Section 2. Cadre théorique

Il sera question ici de faire un aperçu historique des droits d’auteurs et des droits voisins (Section 1) avant de donner les différents fondements du droit d’auteur (Section 2)

§1. Aperçu historique des droit d’auteur et droit voisin, en général, et en matière musicale, en particulier.

1.1.Historique des droits d’auteurs et droits voisins

La notion de la propriété intellectuelle n’est ni nouvelle ni statique. Le principe de l’octroi aux inventeurs, par l’Etat, de droits exclusifs sous une forme ou une autre pour leurs inventions remonte au début du XVe siècle en Allemagne, en France, au Pays-Bas et en Angleterre.

C’est avec l’apparition de l’imprimerie au XVe siècle que les premiers monopoles d’exploitation sur les œuvres ont été accordés par lettres patentes.

Durant l’Antiquité et le Moyen Age, l’essentiel de la création artistique repose sur l’artisanat, avec de faibles possibilités de production en série. Les œuvres littéraires sont le plus souvent transmises oralement, alors que leur reproduction était réservée aux rares personnes qui maîtrisent l’écrit. C’est pourquoi la majeure partie du corpus artistique reste anonyme jusqu’à la Renaissance[16].

Avec la Renaissance, le concept d’individualisme prend plus d’importance, et les auteurs cherchent à être reconnus pour leur travail créatif, ce qui manifeste l’usage de la signature. L’invention de l’imprimerie par Gutenberg, vers 1440, permet une plus large diffusion des œuvres et la généralisation de l’accès à l’écrit. En contrepartie des investissements réalisés dans l’édition, le pouvoir royal concède aux imprimeurs un monopole d’exploitation sur une œuvre, appelé privilège, et valable pour un territoire et une durée déterminés.
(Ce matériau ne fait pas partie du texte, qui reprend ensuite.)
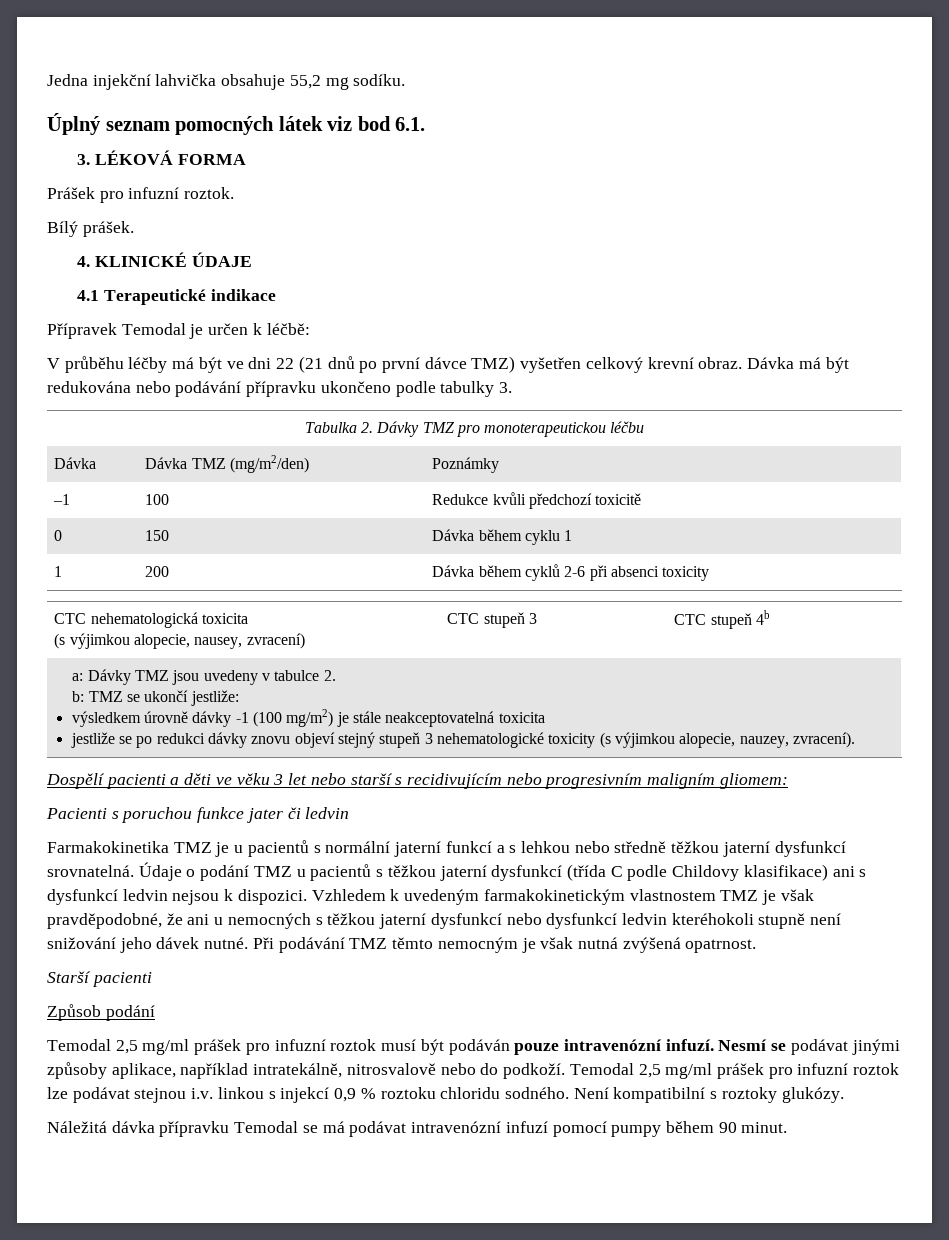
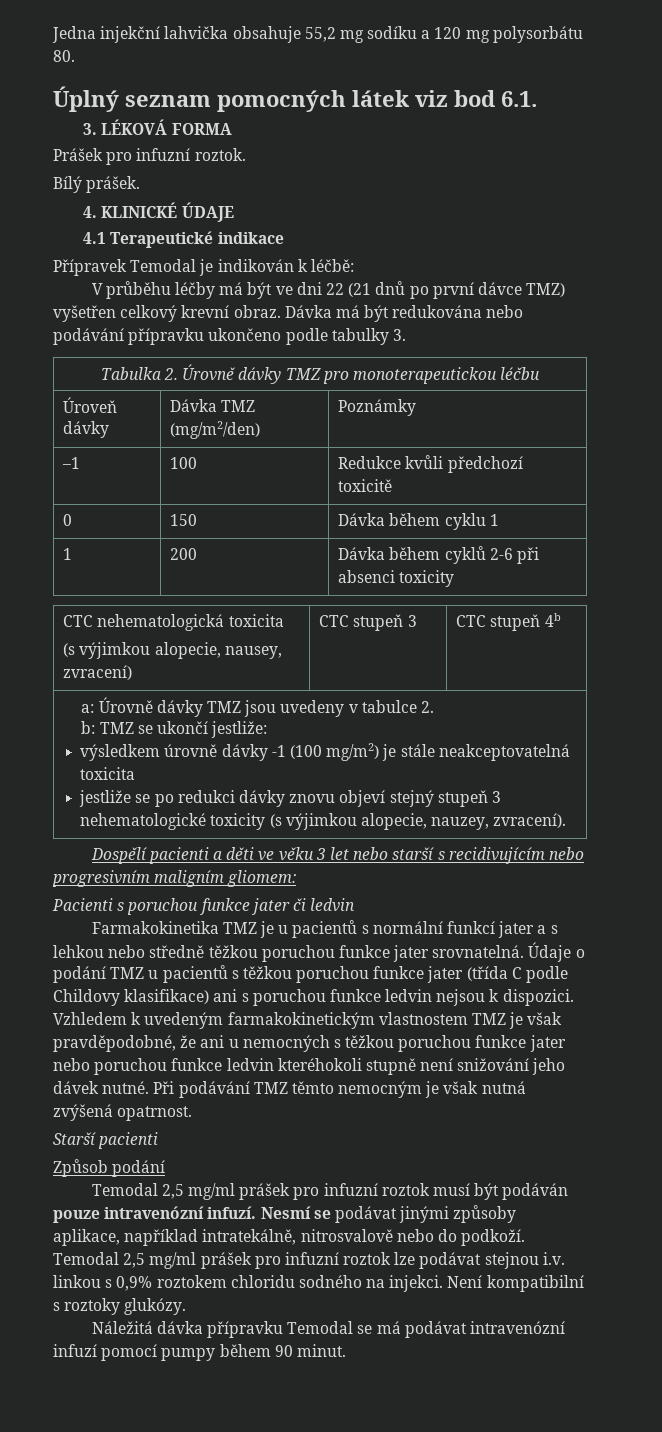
- Jedna injekční lahvička obsahuje 55,2 mg sodíku.
+ Jedna injekční lahvička obsahuje 55,2 mg sodíku a 120 mg polysorbátu 80.
- Přípravek Temodal je určen k léčbě:
+ Přípravek Temodal je indikován k léčbě:
- Tabulka 2. Dávky TMZ pro monoterapeutickou léčbu
+ Tabulka 2. Úrovně dávky TMZ pro monoterapeutickou léčbu
- Dávka | Dávka TMZ (mg/m2/den) | Poznámky
+ Úroveň dávky | Dávka TMZ (mg/m2/den) | Poznámky
- a: Dávky TMZ jsou uvedeny v tabulce 2.
+ a: Úrovně dávky TMZ jsou uvedeny v tabulce 2.
- Farmakokinetika TMZ je u pacientů s normální jaterní funkcí a s lehkou nebo středně těžkou jaterní dysfunkcí srovnatelná.
+ Farmakokinetika TMZ je u pacientů s normální funkcí jater a s lehkou nebo středně těžkou poruchou funkce jater srovnatelná.
- Údaje o podání TMZ u pacientů s těžkou jaterní dysfunkcí (třída C podle Childovy klasifikace) ani s dysfunkcí ledvin nejsou k dispozici.
+ Údaje o podání TMZ u pacientů s těžkou poruchou funkce jater (třída C podle Childovy klasifikace) ani s poruchou funkce ledvin nejsou k dispozici.
- Vzhledem k uvedeným farmakokinetickým vlastnostem TMZ je však pravděpodobné, že ani u nemocných s těžkou jaterní dysfunkcí nebo dysfunkcí ledvin kteréhokoli stupně není snižování jeho dávek nutné.
+ Vzhledem k uvedeným farmakokinetickým vlastnostem TMZ je však pravděpodobné, že ani u nemocných s těžkou poruchou funkce jater nebo poruchou funkce ledvin kteréhokoli stupně není snižování jeho dávek nutné.
- Temodal 2,5 mg/ml prášek pro infuzní roztok lze podávat stejnou i.v. linkou s injekcí 0,9 % roztoku chloridu sodného.
+ Temodal 2,5 mg/ml prášek pro infuzní roztok lze podávat stejnou i.v. linkou s 0,9% roztokem chloridu sodného na injekci.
Cependant en Angleterre, les intérêts des éditeurs et des auteurs sont, dès le XVIIe siècle, présentés comme solidaires, et les intermédiaires sont considérés comme incontournables. Cela explique l’écart existant dès l’origine entre les fondements philosophiques du copyright et ceux du droit d’auteur continental. La première véritable législation protectrice des intérêts des auteurs est la loi de la Reine Anne du 10 avril 1710. L’auteur jouit alors d’un monopole de 14 ans renouvelable une fois sur la reproduction de ses créations. Inspirées par le copyright anglais, la constitution des États-Unis d’Amérique de 1787 et la loi fédérale de 1790 accordent des prérogatives aux auteurs[17].

En effet au cours des années 1777, Beaumarchais fonde la première société d’auteurs pour promouvoir la reconnaissance de droits au profit des auteurs. Dans la nuit du 4 août 1789, les révolutionnaires français abolissent l’ensemble des privilèges, puis les lois du 13 et 19 janvier 1791 et du 19 et 24 juillet 1793 accordent aux auteurs le droit exclusif d’autoriser la reproduction de leurs œuvres pour une durée de cinq ans post mortem. A l’issue de ce délai, l’œuvre entre dans le domaine public.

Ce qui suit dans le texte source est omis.